Leandro Narloch muito apropriadamente decifrou a lógica do estado grande, onipresente, ultra-regulador, que intervém em tudo e cuida de todos: de um lado ficam grupos de interesses bem organizados, com as mais variadas bandeiras, para abocanhar o maior naco possível do orçamento público; do outro, ficam os pagadores de impostos, que precisam se equilibrar para conquistar um pouco de paz. Nada diferente do alerta Hayek em O Caminho da Servidão, apontando para o desfecho de todas as variantes de regimes coletivistas: sujeição, privação e miséria para a população; imunidade, regalias e favores para o entorno do poder. Claro que o orçamento público atrai todo tipo de aproveitador – o que não pode ocorrer é a sociedade entregar-lhes a chave do cofre.
Nelson Rodrigues dizia que o mundo estaria a salvo se os homens de bem tivessem a mesma ousadia dos canalhas. Bingo! Para cada projeto de lei que aumenta os gastos, para cada medida que prolonga o protecionismo e compromete a produtividade da economia, para cada ato do Estado que reforça o corporativismo e garante a impunidade, sem reação alguma da sociedade e dos pagadores de impostos, maior o atrevimento dos que rodeiam o poder. Exatamente por isso, é preciso limitar o raio de ação estatal. Estado grande é, e sempre será, sinônimo de privilégios, de corrupção, de concentração de renda e de poder. Lord Acton foi assertivo quando vislumbrou a essencial limitação da autoridade governamental, ao afirmar que, sem limites, nenhum governo é legítimo. De fato, é perceptível a desilusão dos brasileiros com a democracia tupiniquim. O fato é que sem a vigilância diuturna da sociedade civil e a defesa permanente dos direitos individuais, invariavelmente o Estado cresce sem controle e transforma a todos em súditos do poder.

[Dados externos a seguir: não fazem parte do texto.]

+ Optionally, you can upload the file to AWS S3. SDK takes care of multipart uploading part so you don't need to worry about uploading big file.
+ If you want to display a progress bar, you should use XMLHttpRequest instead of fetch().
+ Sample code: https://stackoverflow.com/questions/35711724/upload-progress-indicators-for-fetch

A grande questão é como deter o ímpeto estatizante. Em primeiro lugar é preciso entender que a concentração de poder, o conluio com grandes empresas, a cartelização do setor privado e a limitação das liberdades individuais são características de um sistema de governo fascista, socialista. O problema é que, como afirma Lew Rockwell, tais características se tornaram tão comuns que as pessoas nem mais se dão conta de sua gravidade. Claro que compreender os fatos que colaboram para a voracidade estatal é fundamental para refrear seu impulso controlador e autoritário. A sociedade precisa entender que não existe defesa de causas sociais sem grupos de interesses por trás; e que o assistencialismo nada mais é que uma estratégia para a manutenção do poder. Por acaso alguém consegue superar o estado de pobreza, de forma definitiva, mantendo-se dependente de outrem? A verdade é que ao longo da história, até aqui, nada conseguiu transformar realidade de forma sustentável senão uma educação de qualidade e a liberdade de iniciativa para criar novos negócios e prover soluções para o mercado. Todas as outras alternativas redundam em submissão, destruindo a dignidade dos pobres.

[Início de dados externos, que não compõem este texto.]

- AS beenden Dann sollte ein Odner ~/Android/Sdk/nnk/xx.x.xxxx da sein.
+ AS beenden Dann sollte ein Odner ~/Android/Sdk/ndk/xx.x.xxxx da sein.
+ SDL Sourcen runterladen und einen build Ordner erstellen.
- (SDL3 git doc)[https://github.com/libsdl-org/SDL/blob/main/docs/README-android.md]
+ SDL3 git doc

Qual a justificativa para tamanha burocracia estatal, senão aumentar o próprio poder e os benefícios conferidos aos burocratas? Por que os intelectuais e a mídia sempre defendem interesses coletivistas? Se os homens de bem não esquadrinharem o porquê de um país tão rico permanecer atrasado, os oportunistas certamente continuarão na sinecura. Afinal de contas, nem é preciso ser especialista em economia para perceber que nenhuma nação prospera sem liberdade. Evidentemente que não há evolução sem a livre competição, o estímulo do lucro e o aumento de produtividade nos processos produtivos. Sucede que diante de um inimigo tão poderoso, que concentra renda e enclausura o progresso, escolas e universidades não podem continuar indiferentes, como se não houvesse alternativa. Com tanta expectativa frustrada, chegou o tempo de abrir a mente para uma das maiores lições atemporais de Ludwig von Mises de que “ideias, somente ideias podem iluminar a escuridão”. Claro que somente o livre debate de ideias e alternativas para êxito econômico pode transformar a realidade desta nação, como sucedeu em outras sociedades que ousaram fazer diferente.